_DATA TO EXAMINE:_

+ + + + + + +

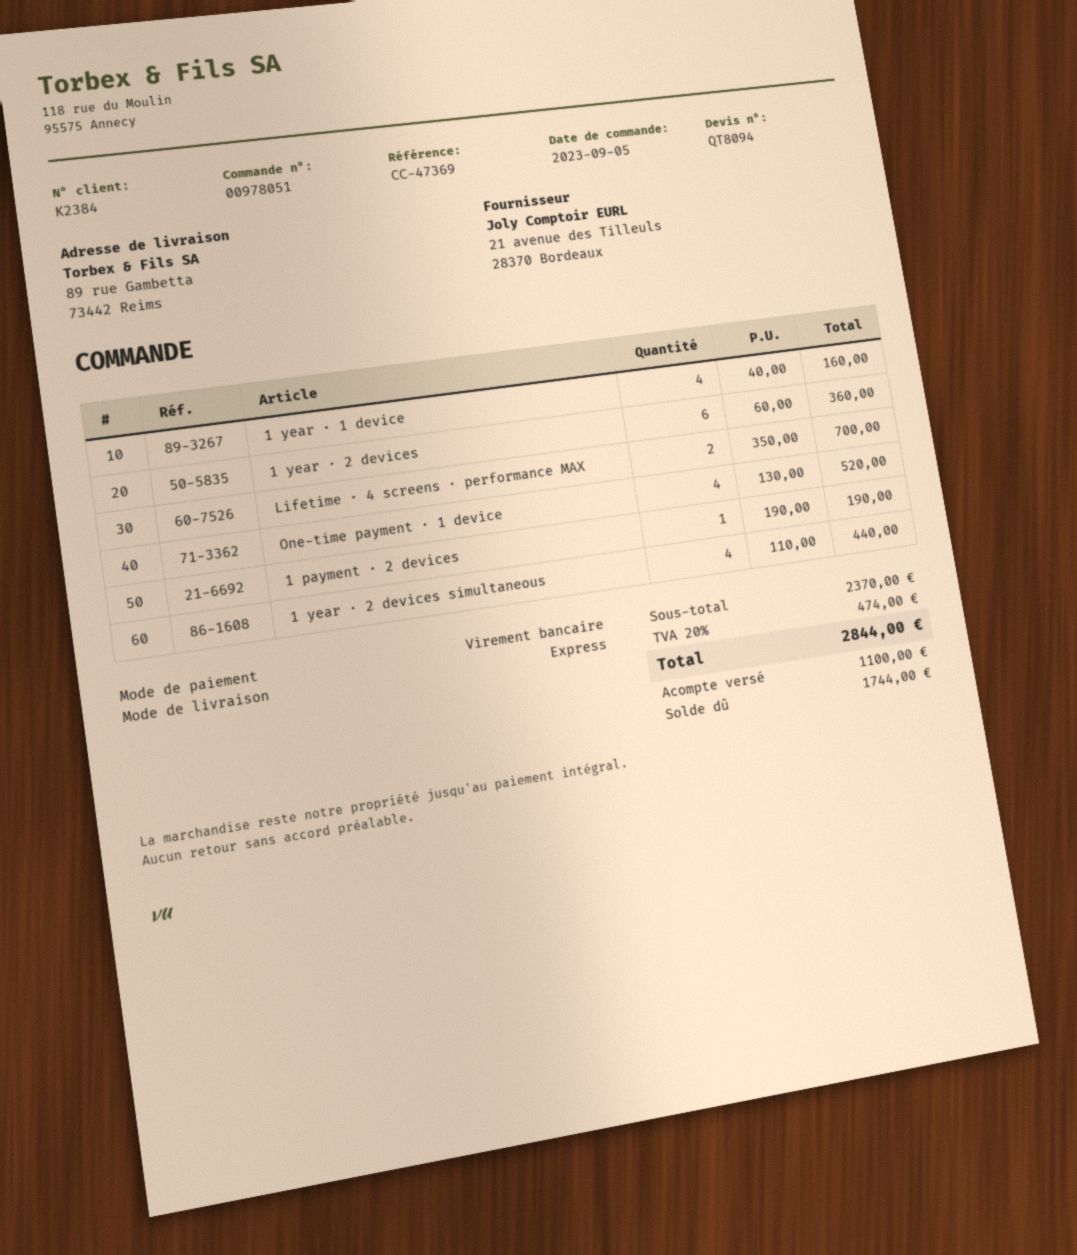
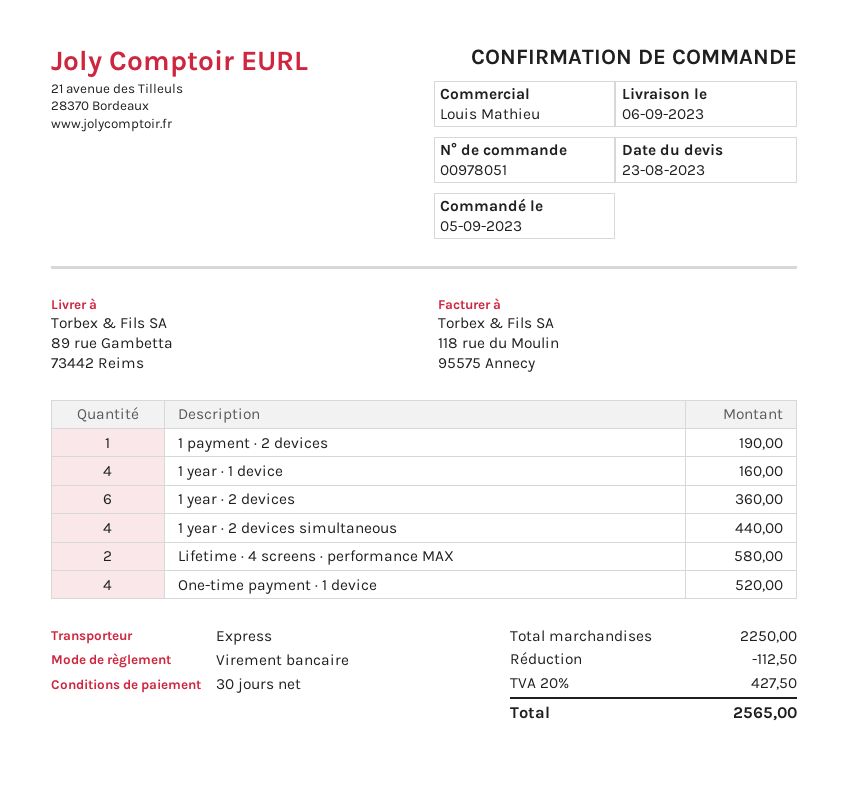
Lifetime · 4 screens · performance MAX: 2 for 700.00 -> 2 for 580.00
subtotal: 2370.00 -> 2250.00
discount: none -> 112.50
tax: 20% = 474.00 -> 20% = 427.50
total: 2844.00 -> 2565.00

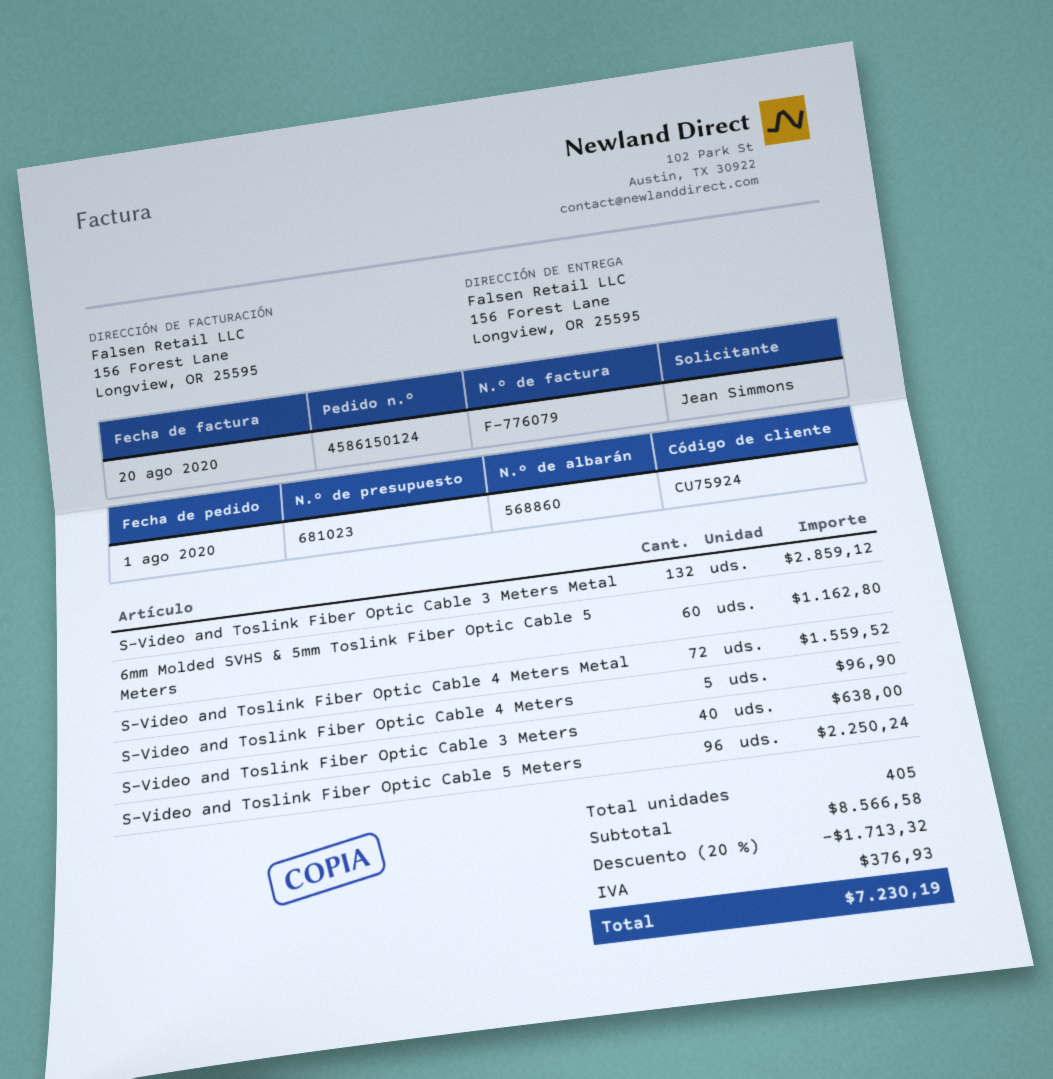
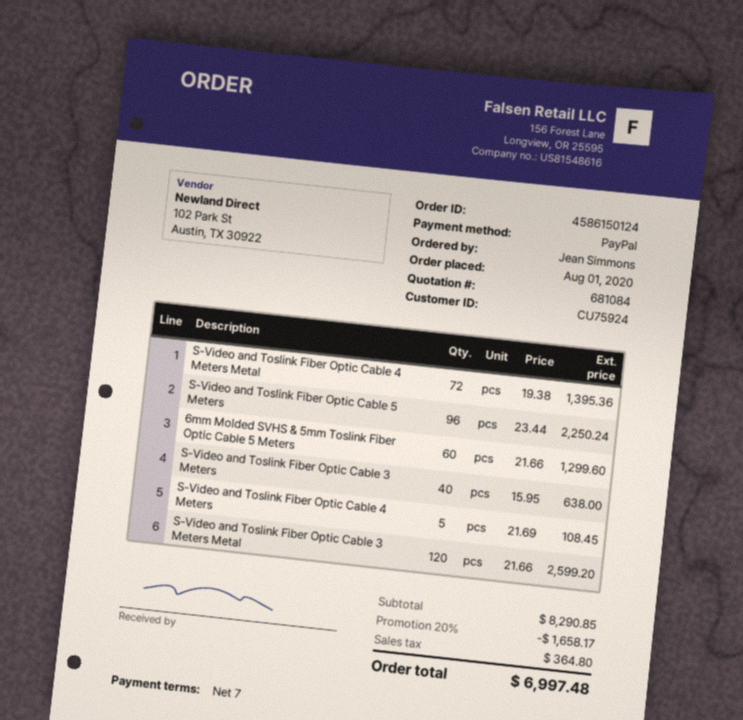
quote number: 681023 -> 681084
S-Video and Toslink Fiber Optic Cable 3 Meters Metal: 132 for 2859.12 -> 120 for 2599.20
6mm Molded SVHS & 5mm Toslink Fiber Optic Cable 5 Meters: 60 for 1162.80 -> 60 for 1299.60
S-Video and Toslink Fiber Optic Cable 4 Meters Metal: 72 for 1559.52 -> 72 for 1395.36
S-Video and Toslink Fiber Optic Cable 4 Meters: 5 for 96.90 -> 5 for 108.45
subtotal: 8566.58 -> 8290.85
discount: 20% = 1713.32 -> 20% = 1658.17
tax: 376.93 -> 364.80
total: 7230.19 -> 6997.48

+ + + + + + +

_TASK TO CARRY OUT:_ Whenever a line above includes "discount", copy it in full.

_FINISHED EXERCISE:_
discount: none -> 112.50
discount: 20% = 1713.32 -> 20% = 1658.17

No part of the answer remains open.